How often should you change gauzes?
Most first aid kits contain one or more gauze dressings. Different types of gauze include sterile gauze swabs, non-sterile gauze swabs and paraffin gauze dressings.
A normal gauze swab is usually used for the first reaction to an injury. They are made of simple cotton fabric, which makes them ideal for cleaning, filling, absorbing blood and oozing fluid from wounds. When used with ointment, the gauze swab can be used as a temporary dressing, but because it is cotton, the surface is not lubricated and over time the gauze swab may adhere to the wound, potentially delaying the healing process.

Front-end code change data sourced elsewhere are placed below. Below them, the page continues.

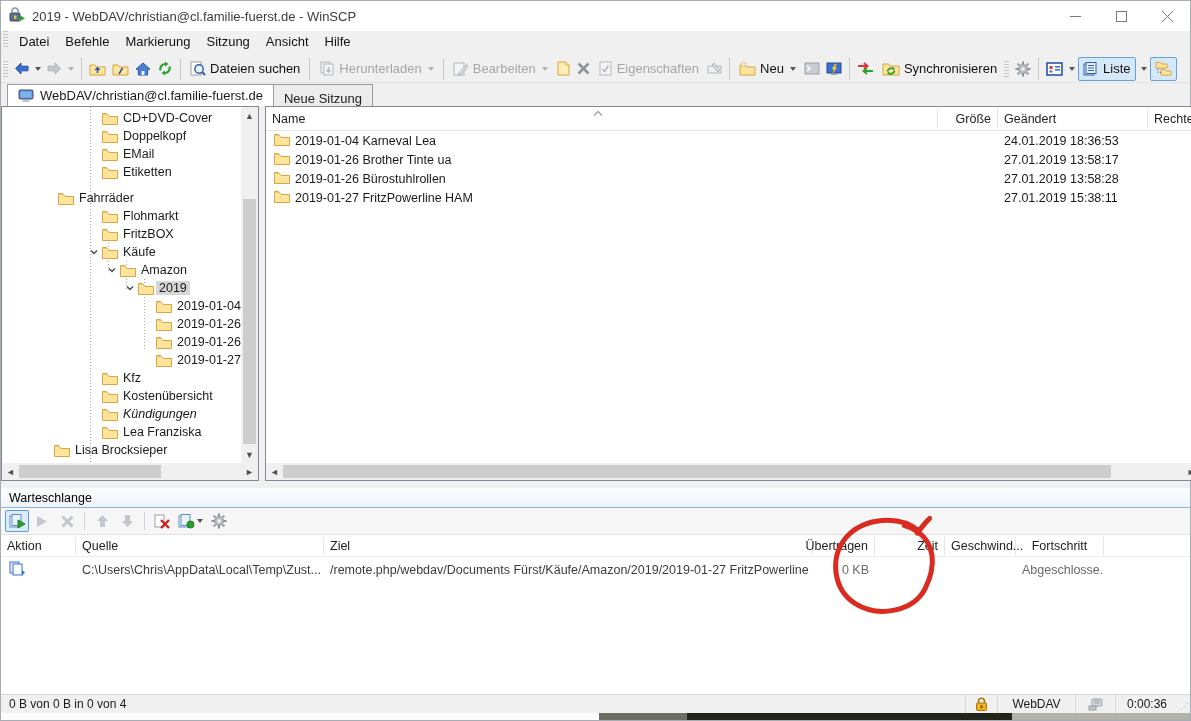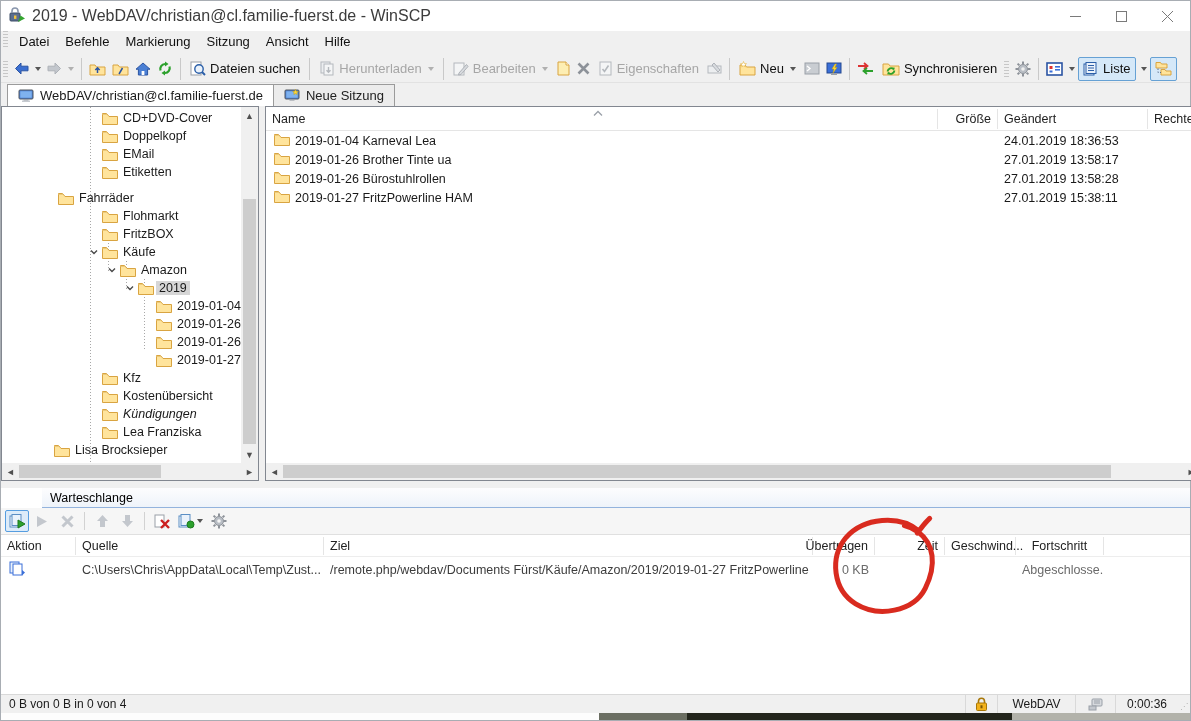--- a/index.html
+++ b/index.html
@@ -10,7 +10,7 @@
   
   .titlebar { height:30px; background:#fff; display:flex; align-items:center; flex:none; }
   .titlebar .appicon { margin:0 6px 0 8px; }
-  .titlebar .title { color:#3c3c3c; font-size:16px; }
+  .titlebar .title { color:#3c3c3c; font-size:13px; }
   .wincontrols { margin-left:auto; display:flex; height:100%; }
   .wbtn { width:46px; display:flex; align-items:center; justify-content:center; color:#707070; }
   .wbtn svg { stroke:#7a7a7a; }

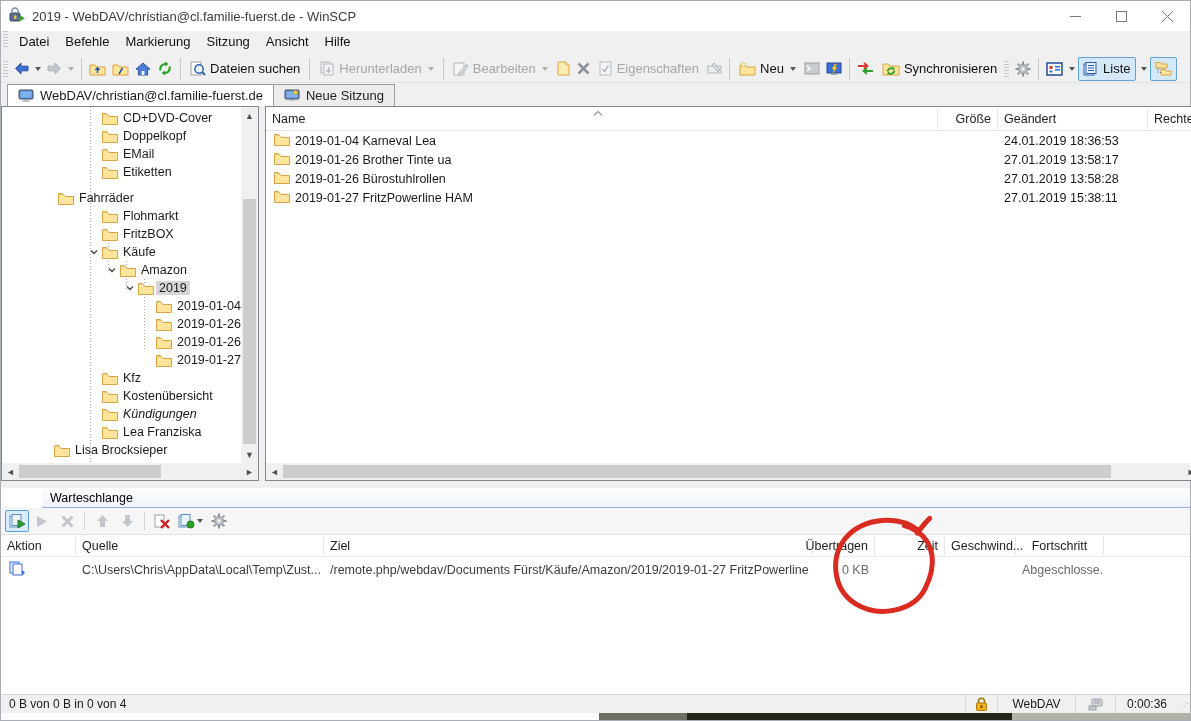--- a/index.html
+++ b/index.html
@@ -35,7 +35,7 @@
   .tabbar { height:23px; background:#f0f0f0; display:flex; align-items:flex-end; padding-left:6px; flex:none; }
   .tab { display:flex; align-items:center; gap:6px; height:22px; padding:0 10px; border:1px solid #9b9b9b; border-bottom:none; font-size:13px; }
   .tab.active { background:#fff; position:relative; z-index:2; }
-  .tab.inactive { background:#ececec; border-left:none; color:#222; }
+  .tab.inactive { background:#ececec; border-left:none; color:#222;flex-direction:column; }
 
   
   .main { height:375px; display:flex; flex:none; background:#f0f0f0; }

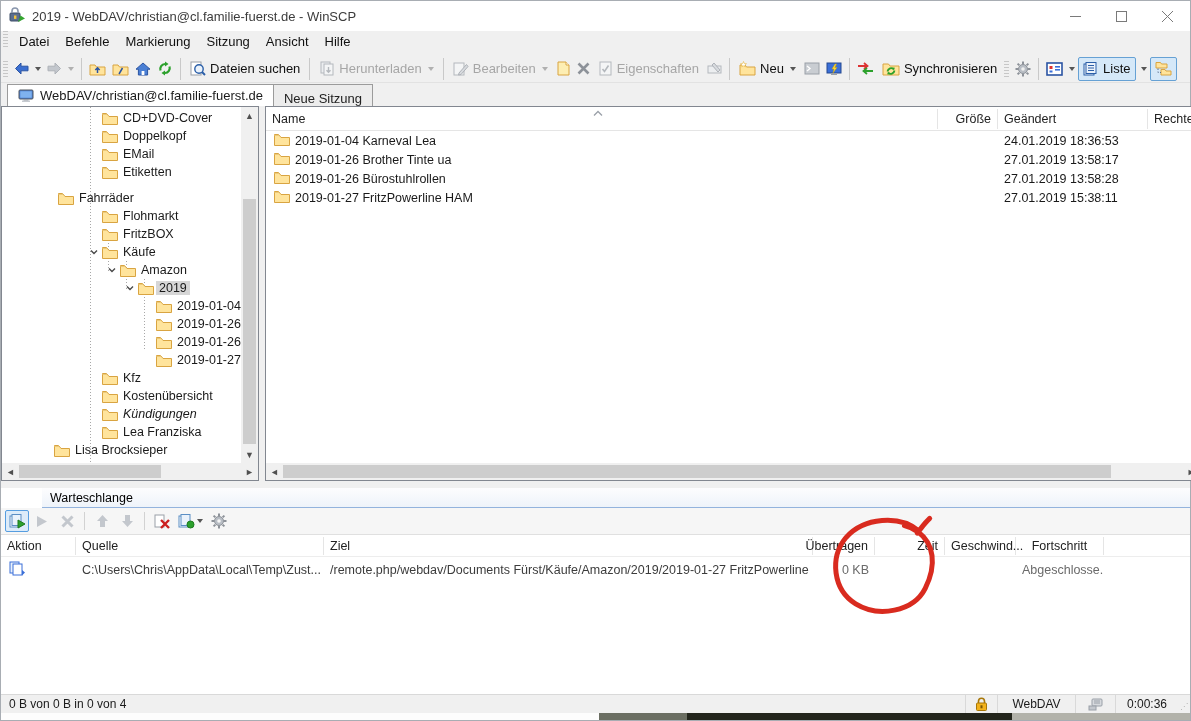--- a/index.html
+++ b/index.html
@@ -77,7 +77,7 @@
   .hsplit { height:7px; background:#f0f0f0; flex:none; }
 
   
-  .queuecaption { height:20px; background:linear-gradient(#fdfdfe,#eef3fa); border-bottom:1px solid #93b3dd; display:flex; align-items:center; padding-left:8px; font-size:12.5px; color:#000; flex:none;margin-left:41px; }
+  .queuecaption { height:20px; background:linear-gradient(#fdfdfe,#eef3fa); border-bottom:1px solid #93b3dd; display:flex; align-items:center; padding-left:8px; font-size:12.5px; color:#000; flex:none; }
   .queuetoolbar { height:26px; background:#f6f6f6; display:flex; align-items:center; padding-left:4px; gap:1px; flex:none; }
   .qbtn { height:22px; min-width:24px; display:flex; align-items:center; justify-content:center; border:1px solid transparent; border-radius:2px; padding:0 2px; }
   .qbtn.toggled { background:#dcebf9; border-color:#569de0; }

The paraffin gauze, on the other hand, is completely impregnated with medical-grade paraffin, which soothes and protects the wound, thus facilitating the healing process. Because of the high paraffin content, the gauze swab also has low adhesion and will not stick to the wound, making it easier and more comfortable for patients to change the dressing.
You can also use other antimicrobials such as ointments or toppings with paraffin gauze dressings, which will help speed up the healing process. The paraffin gauze also has an open tissue base fabric that will allow the wound to flow freely into the absorbent secondary dressing that can be placed on the paraffin gauze. Finally, because the gauze is translucent, you can easily see where the wound is, which will help determine when the dressing needs to be changed. Ideally, paraffin gauze is applied to exudate fluid from surface wounds, such as minor abrasions, donor sites, and minor burns.
Gauze is a common wound dressing because it protects the wound from infection. Gauze bandages are common on wounds, complicating the dressing change process and potentially causing the wound to reopen.
Once the initial bandage has been removed, the dressing should be changed as often as necessary to prevent fluid from the wound from penetrating the gauze. Usually one to four times a day. If you find that the bandage gets wet with water when you change it, change it more often. Dirty dressings should be replaced.